Great Bay, St. Martin Saturday, June23, 2012 - An early perspective on the call to make July 1 a “national” holidayEd. Note. The following editorial appeared in the Windward Islands Newsday of June 30, 1983, in commemoration of the 120th anniversary of the 1863 abolition of slavery. It is both an early perspective on the struggle to make July 1 a “national” public holiday in St. Martin (South) and the claim to Emancipation in 1848 for all of the people who were enslaved on the entire island.
July 1st must be a holiday*Friday, July 1st marks exactly 120 years since slaves on Dutch St. Maarten were officially proclaimed free. Officially, because unofficially, 3 days after slavery was abolished on the French side, 26 freedom fighters from Diamond Estate crossed the border to freedom on French St. Martin. The period immediately after April 28, 1848 when slavery was abolished on the French side was one of constant unrest and revolutionary acts on the Dutch side. Our forefathers fought for their freedom. They were not complacent slaves looking up to their oppressors to unshackle them, despite the insulting tone of J.D. Crol’s Abolition Proclamation.

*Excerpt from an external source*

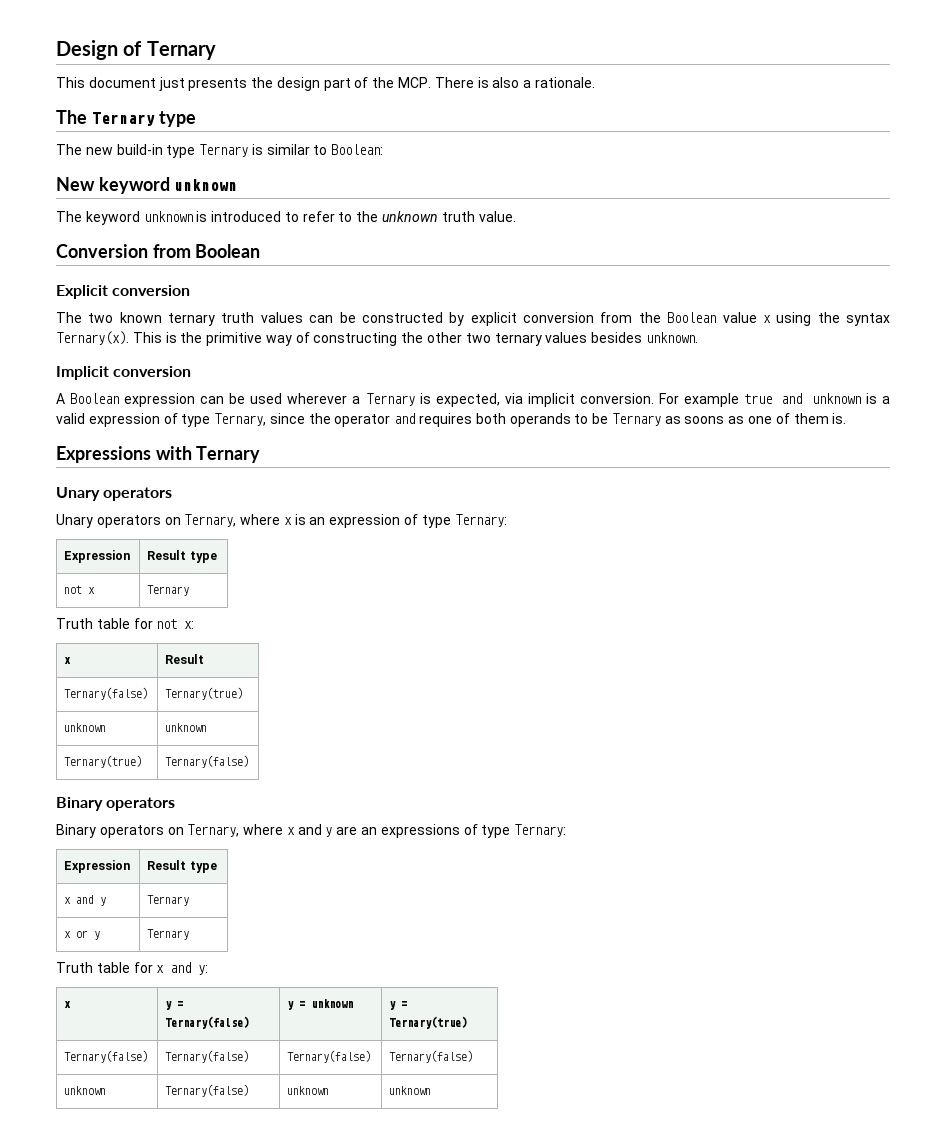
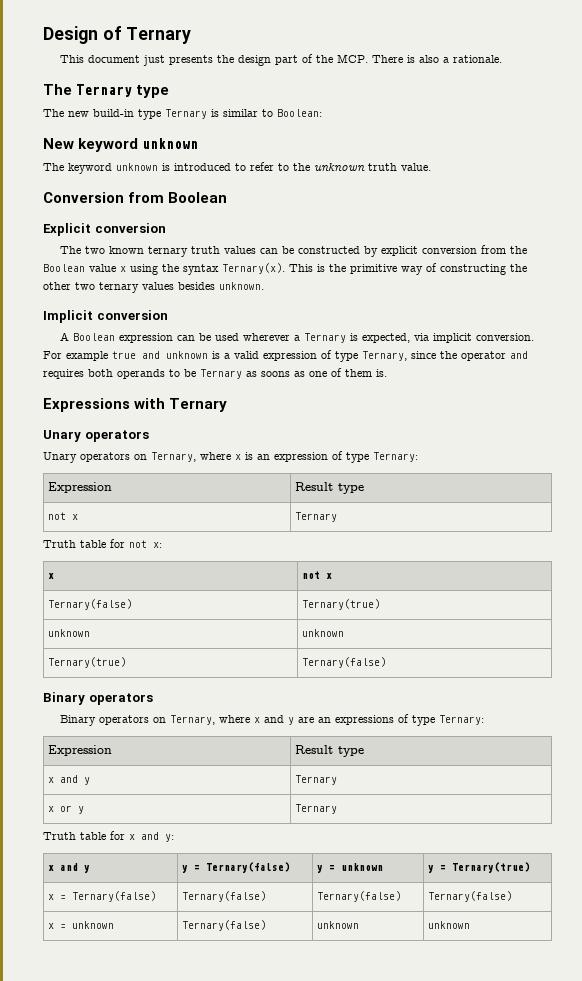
[165,654,205,664] Result -> [302,571,333,579] not x
(72, 1004) none -> [60,863,91,873] and y
(468, 1022) none -> [48,894,67,900] x =
(474, 1056) none -> [48,923,67,929] x =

This Proclamation, curiously written in English, offered the slaves “freedom”, at the same time demanding that they prove themselves “worthy of this benefit”. This is an example of how our history has been distorted by our oppressors. Freedom was in 1863 a direct result of struggle not “the blessing bestowed on you (us) by the paternal care of the King” as the derogatory document proclaims. The Proclamation (See front page) is in fact the same in French for the French Caribbean islands (R.G. Guadeloupe). It is, therefore, obvious that the slave-owners and the respective European Kingdoms they represented just got together to write a document which they would apply to their territories under their control whenever forced to do so by the revolutionary acts of the slaves. The document is, therefore, an agreed general CAPITULATION to the freedom fighters, not an “amnesty” decreed by the magnanimous grace of the “gracious” King. We should keep this in mind at all times. We should do so because nothing substantial has changed in our slave conditions since then. We should remember this because we are in a similar situation today where Her Gracious Majesty the Queen wants to “bestow on us, the blessing of independence” but instead of fighting for it as our forefathers did, our leaders without consulting us, are pleading to remain slaves under all conditions. In order for the significance of this day to remain with us forever, W.I. NEWSDAY is calling on the relevant local authorities to declare July 1st of every year a holiday. After all, we celebrate Kingdom day, and the Queen’s birthday. We should be able to commemorate ABOLITION DAY. NEWSDAY dedicates this issue to our heroes who fought to achieve freedom. May their descendants see the light and be worthy of their heroic deeds.
*Windward Islands Newsday 30 June 1983: 2.